(What is needed):
Without altering a word, return the records below, but exclude the pictures.

(Revision comparison data)
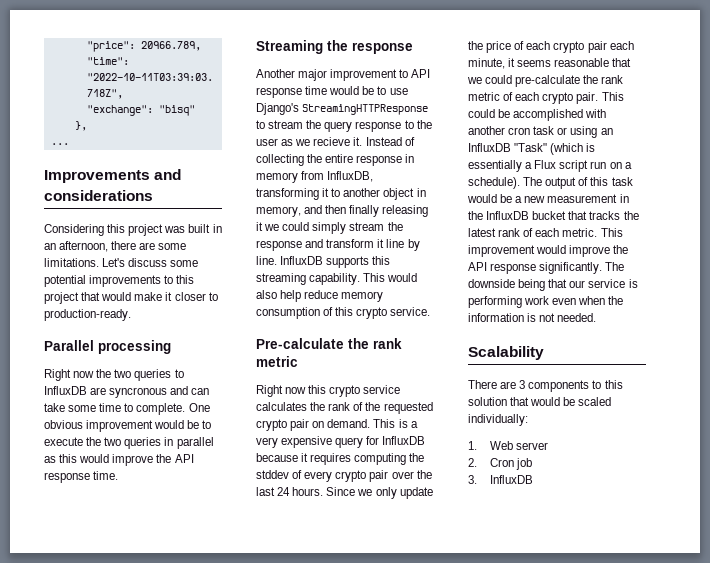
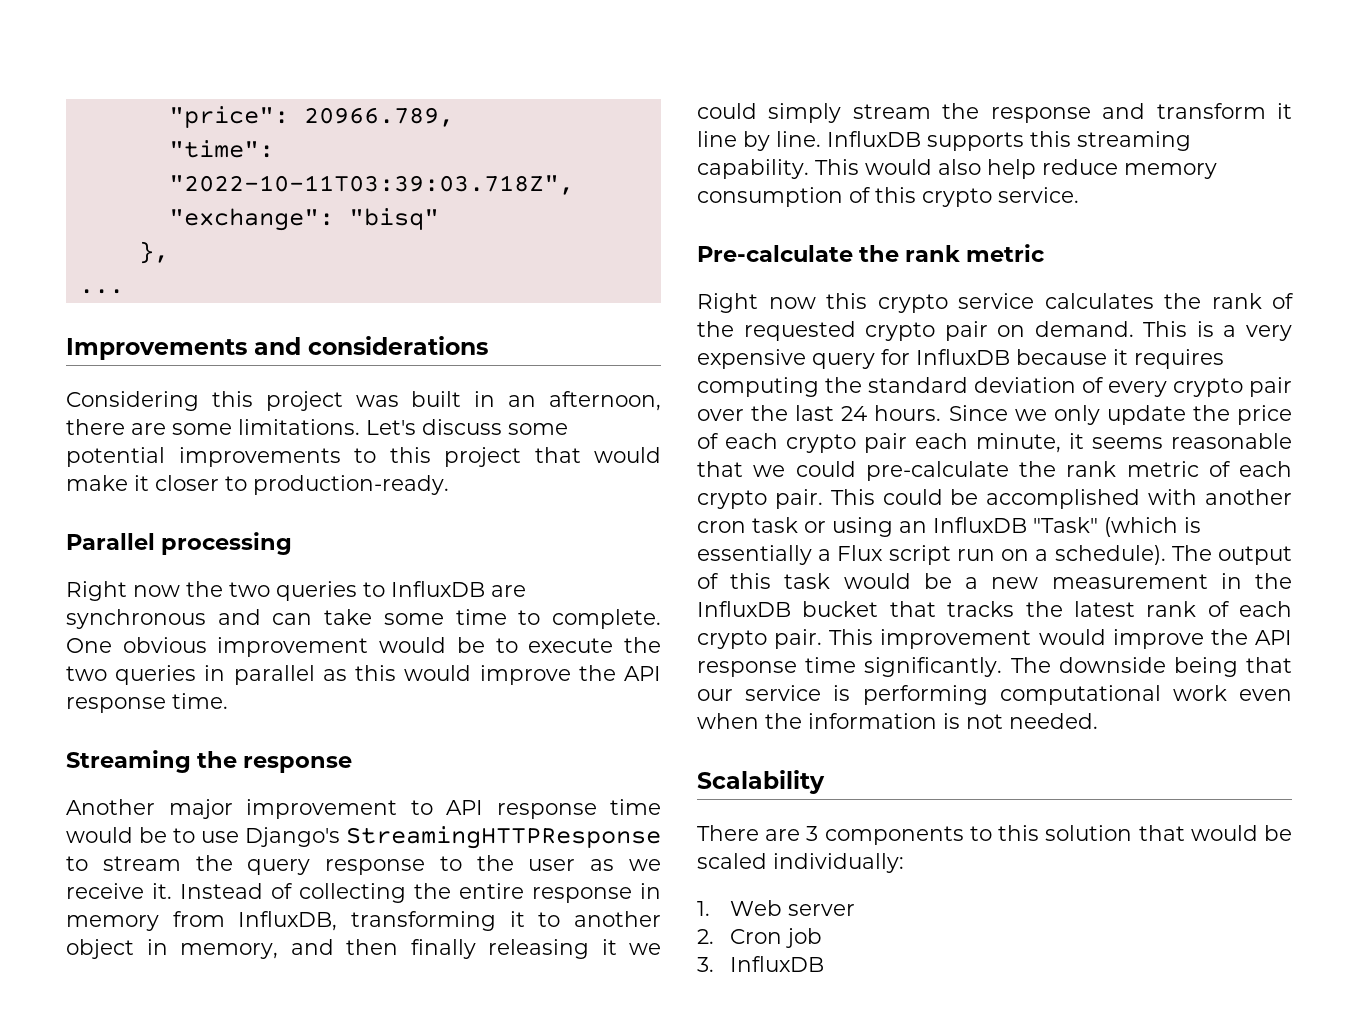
[109,387,168,398] syncronous -> [66,609,206,629] synchronous
[313,137,351,146] recieve -> [66,883,144,899] receive
[256,470,289,479] stddev -> [868,377,1076,393] standard deviation
[562,228,598,237] metric. -> [697,629,823,649] crypto pair.
(537, 268) none -> [805,657,857,673] time
(522, 302) none -> [999,685,1161,705] computational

(Worked solution):
[109,387,168,398] syncronous -> [66,609,206,629] synchronous
[313,137,351,146] recieve -> [66,883,144,899] receive
[256,470,289,479] stddev -> [868,377,1076,393] standard deviation
[562,228,598,237] metric. -> [697,629,823,649] crypto pair.
(537, 268) none -> [805,657,857,673] time
(522, 302) none -> [999,685,1161,705] computational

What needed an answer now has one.